- _TASK DETAILS_: After dropping the pictures, give again exactly the lines of the data from its first line through the line with "background: #000000 ->", which is included as well.

- _DATA UNDER STUDY_:
○ ○ ○ ○
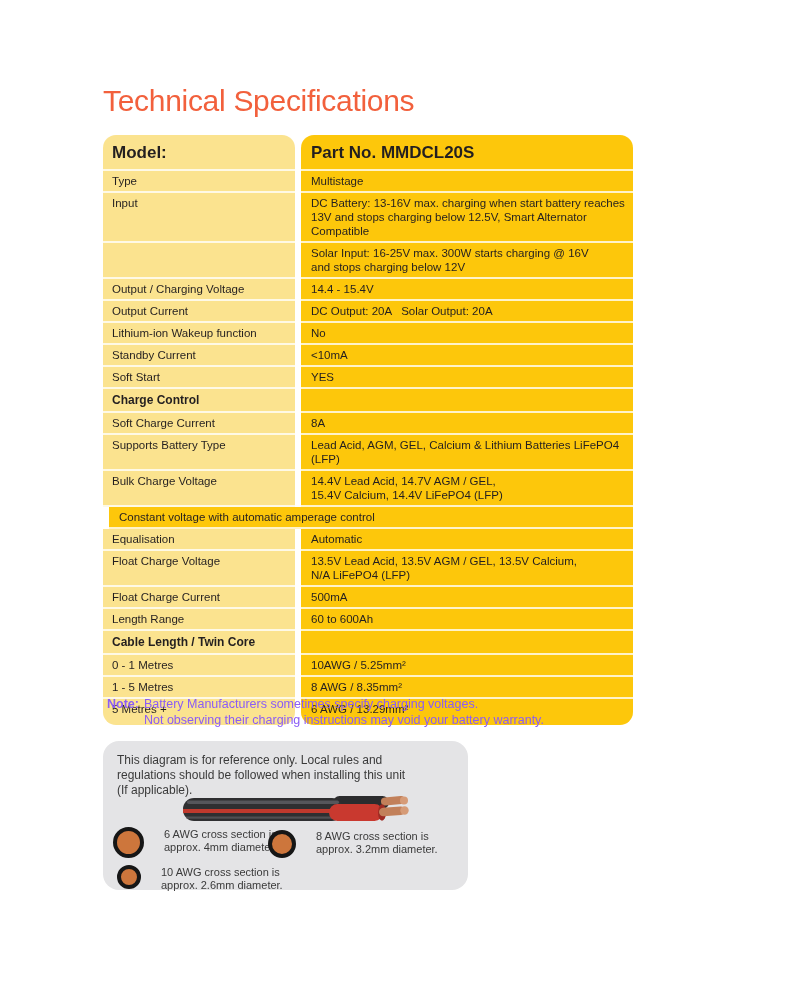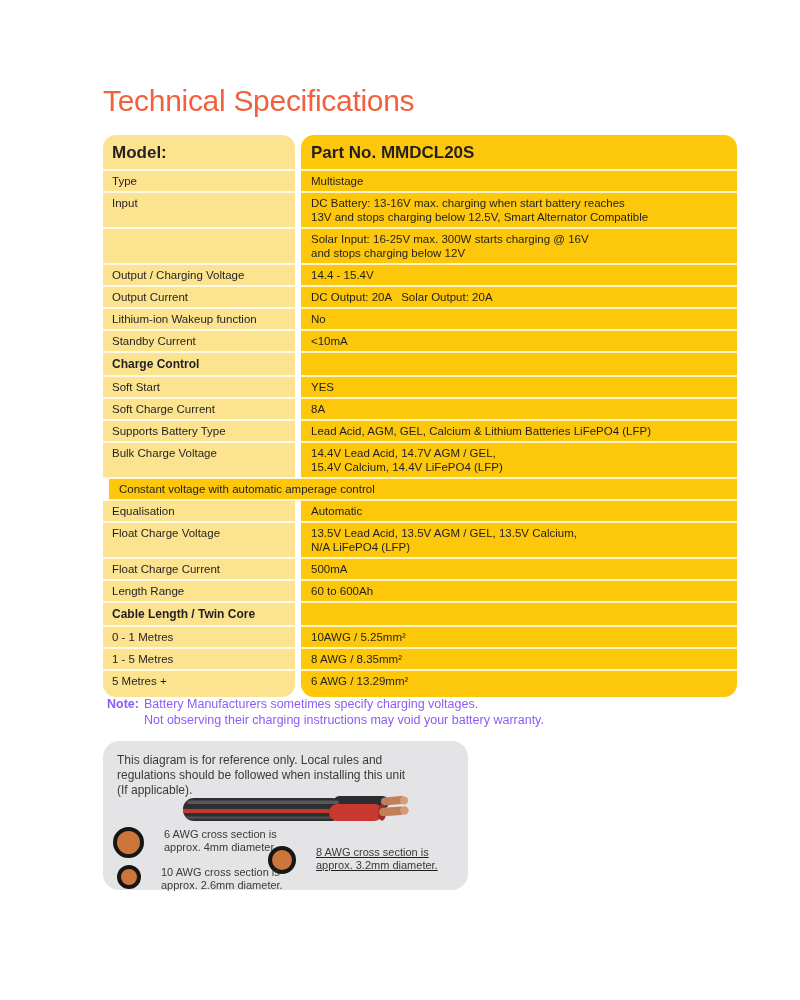"Model:" .spec-table { width: 634px -> 530px }
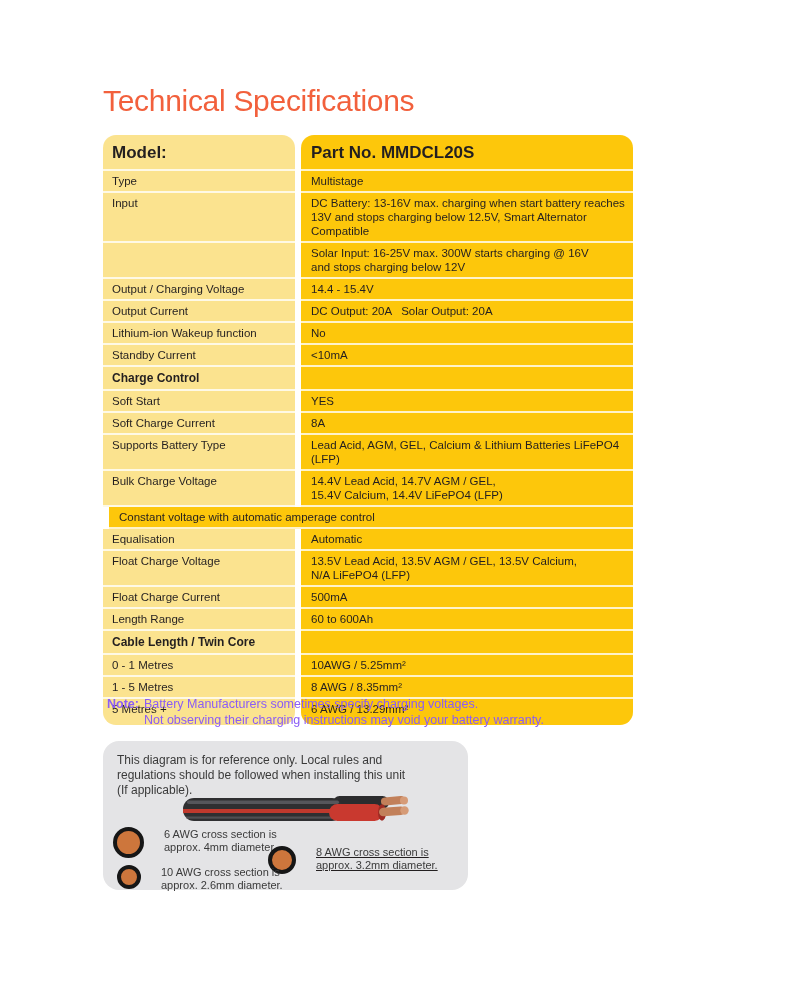"Charge Control" div.t-row { order: before "Soft Start" -> after "Soft Start" }
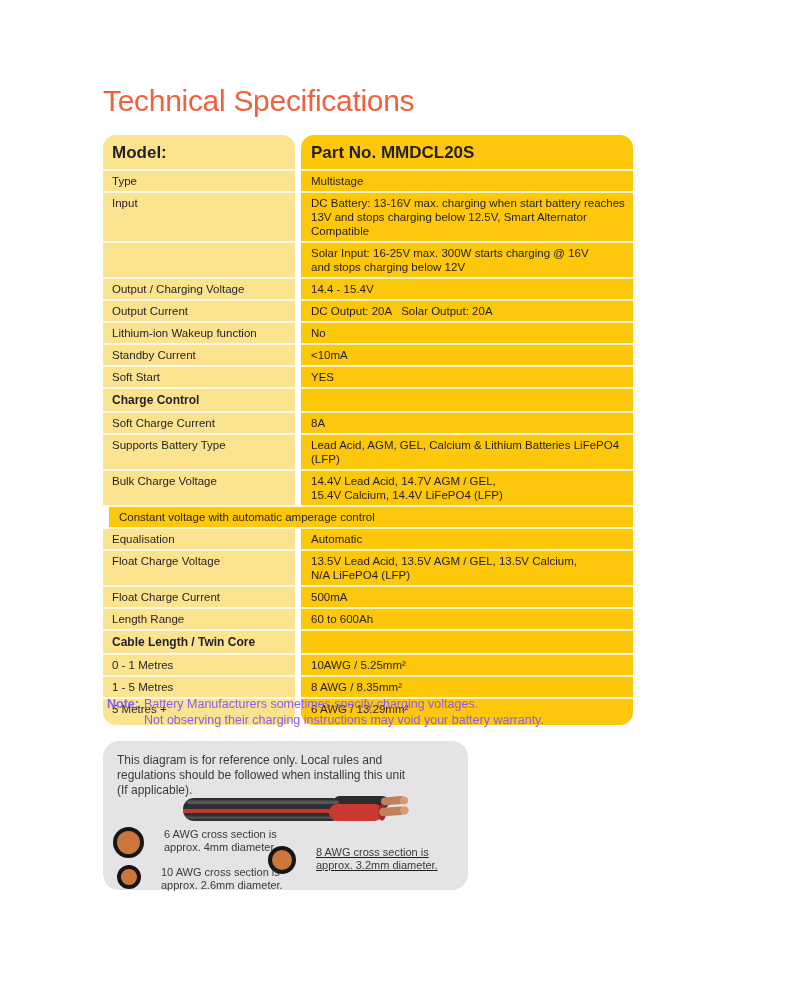"8 AWG cross section is" .awg-2 { text-decoration: underline -> none; top: 104px -> 88px }
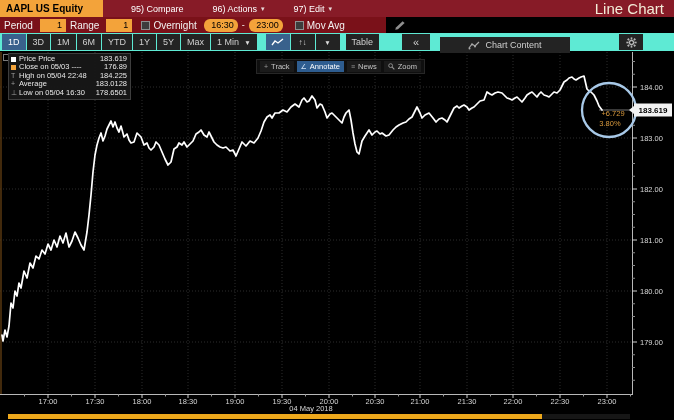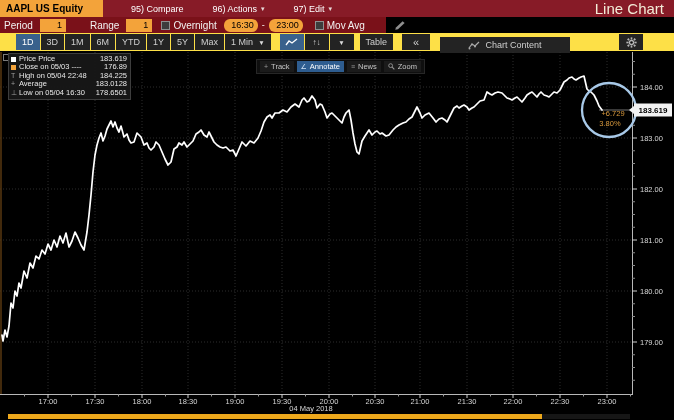"Range" span.p-label { margin-left: 24px -> 4px }
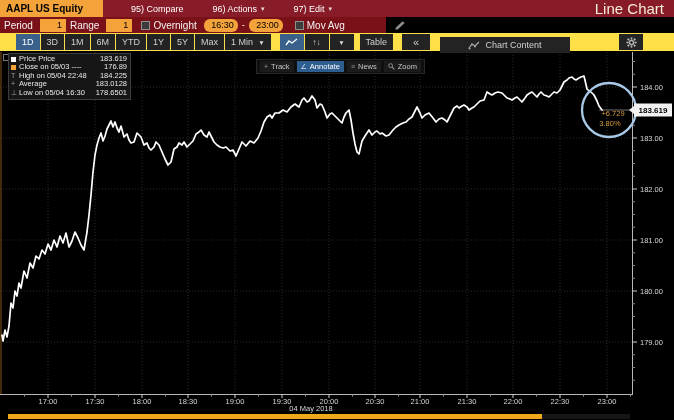"1D" .toolbar { background: #fde047 -> #5eead4; padding-left: 16px -> 2px }
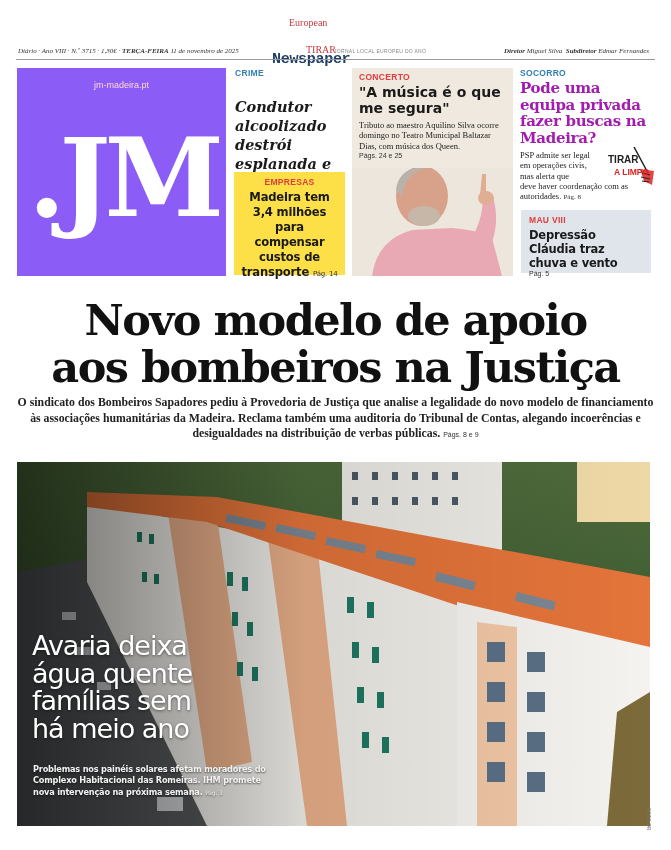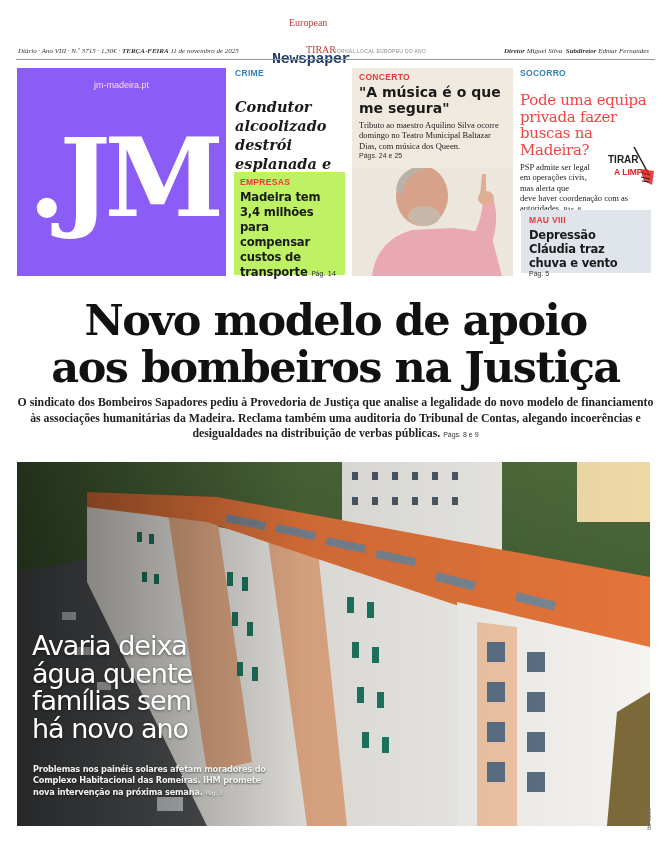"Pode uma equipa privada fazer" .t-soc .h { color: #ef4444 -> #a21caf; font-weight: normal -> bold; margin-top: 14px -> 2px }
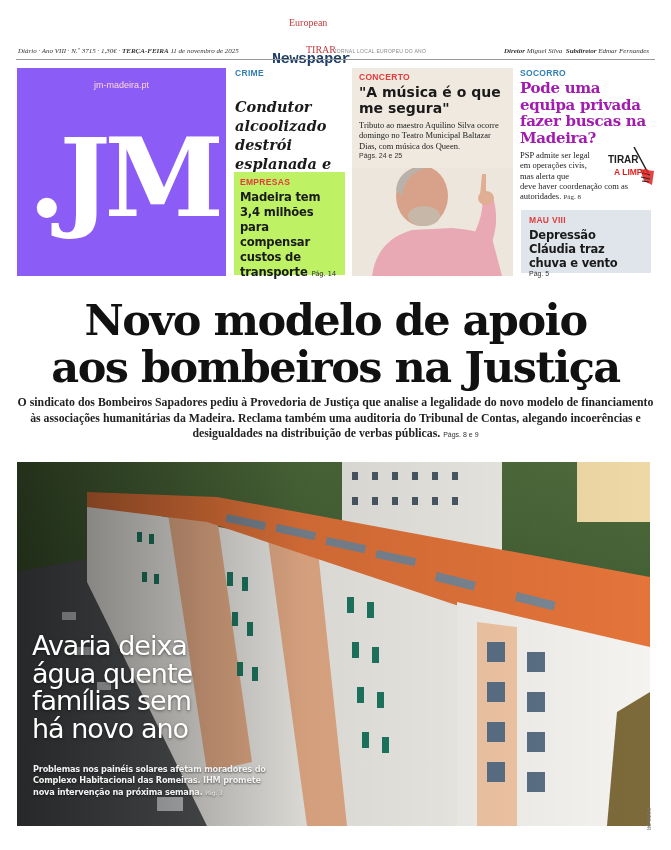"EMPRESAS" .t-emp { background: #bef264 -> #fde047; text-align: none -> center }
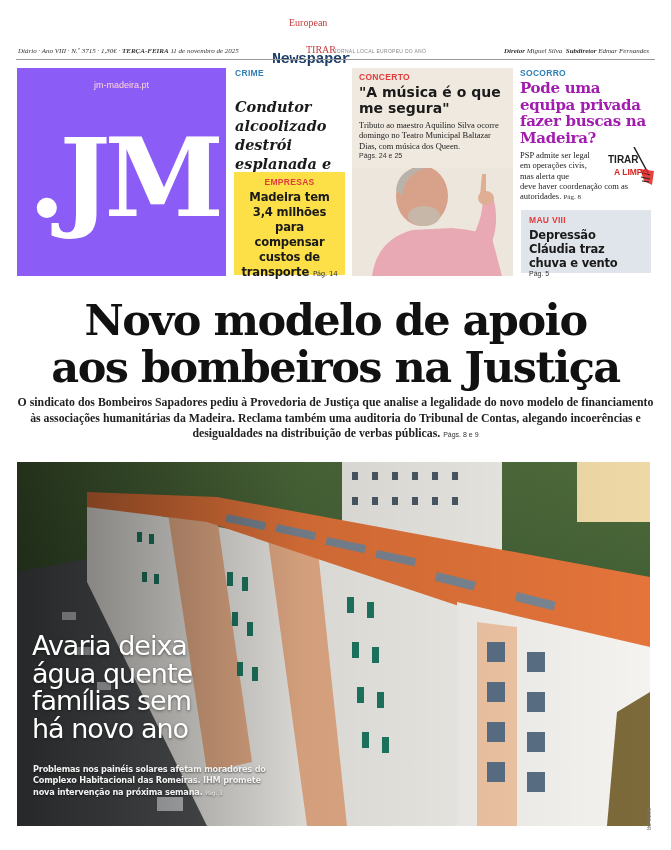"há novo ano" div { text: novo -> meio }
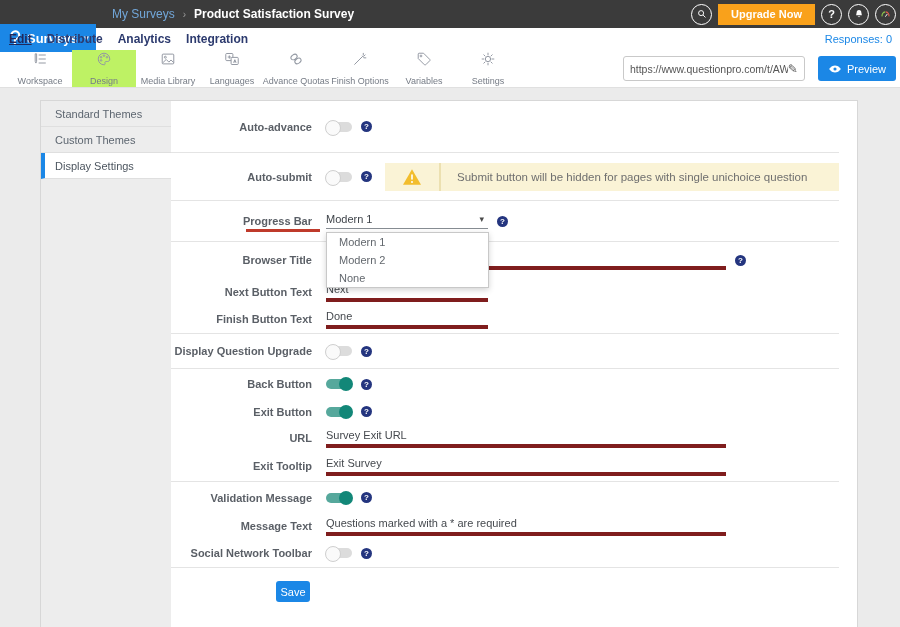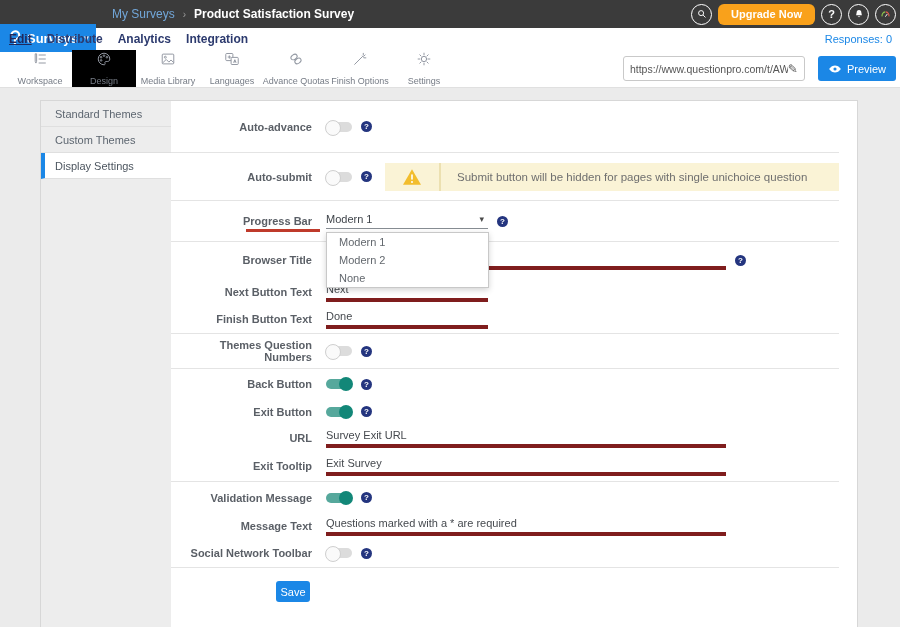"Upgrade Now" .upgrade { border-radius: 6px -> 0 }
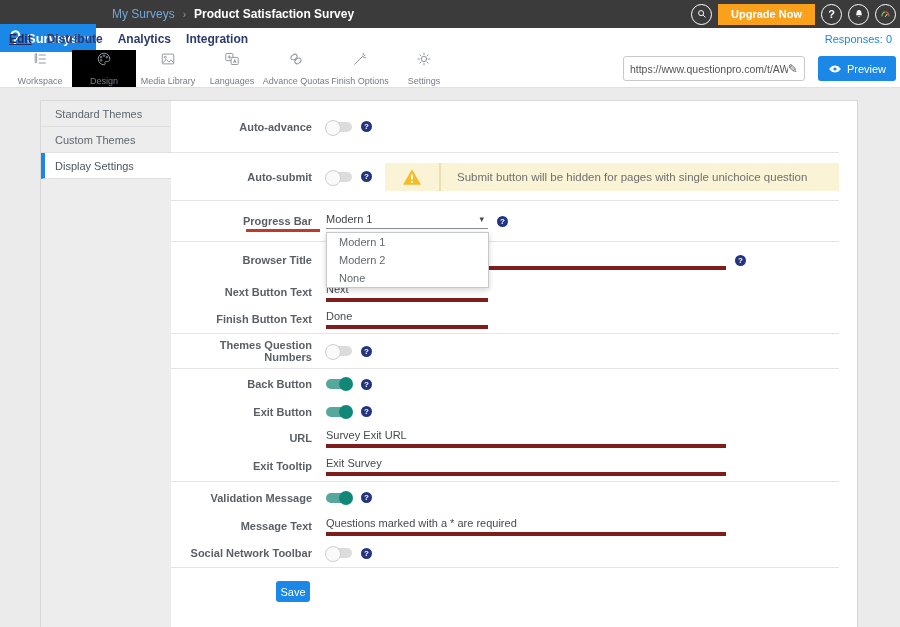"Design" .tool.active { background: #000000 -> #bef264 }
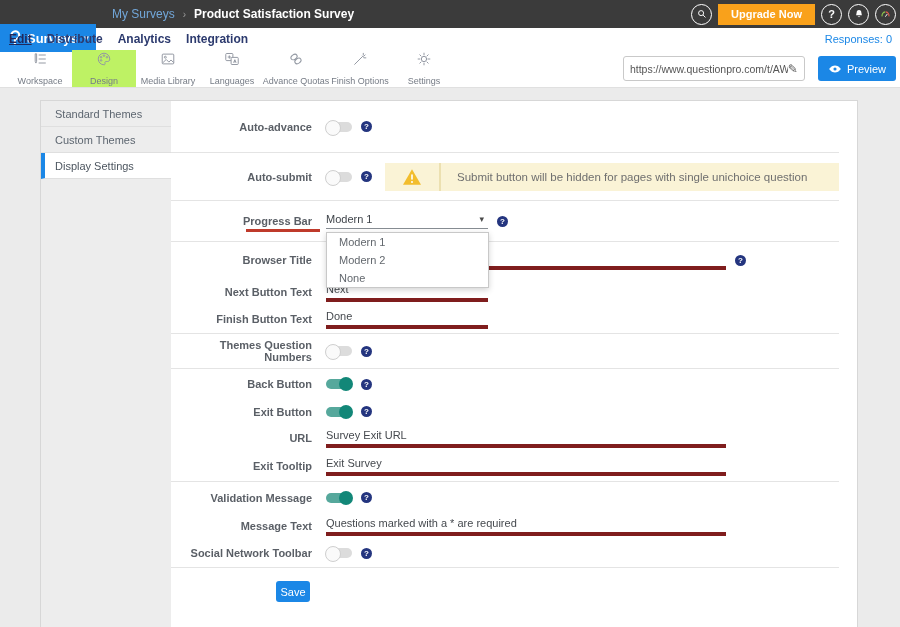"Variables" div.tool { html: none -> <div> <svg> <g> <path></path> <circle></circle> </g> </svg> <span>Variables</span> </div> }
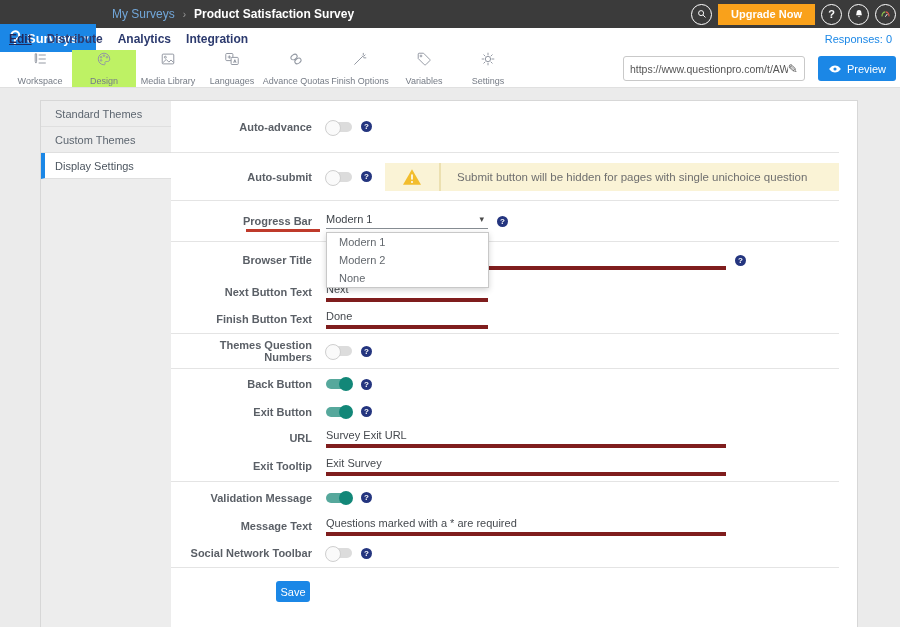"Themes Question Numbers" div.lbl { text: Themes Question Numbers -> Display Question Upgrade }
○ ○ ○ ○
- _TASK RESPONSE_:
"Model:" .spec-table { width: 634px -> 530px }
"Charge Control" div.t-row { order: before "Soft Start" -> after "Soft Start" }
"8 AWG cross section is" .awg-2 { text-decoration: underline -> none; top: 104px -> 88px }
"Range" span.p-label { margin-left: 24px -> 4px }
"1D" .toolbar { background: #fde047 -> #5eead4; padding-left: 16px -> 2px }
"Pode uma equipa privada fazer" .t-soc .h { color: #ef4444 -> #a21caf; font-weight: normal -> bold; margin-top: 14px -> 2px }
"EMPRESAS" .t-emp { background: #bef264 -> #fde047; text-align: none -> center }
"há novo ano" div { text: novo -> meio }
"Upgrade Now" .upgrade { border-radius: 6px -> 0 }
"Design" .tool.active { background: #000000 -> #bef264 }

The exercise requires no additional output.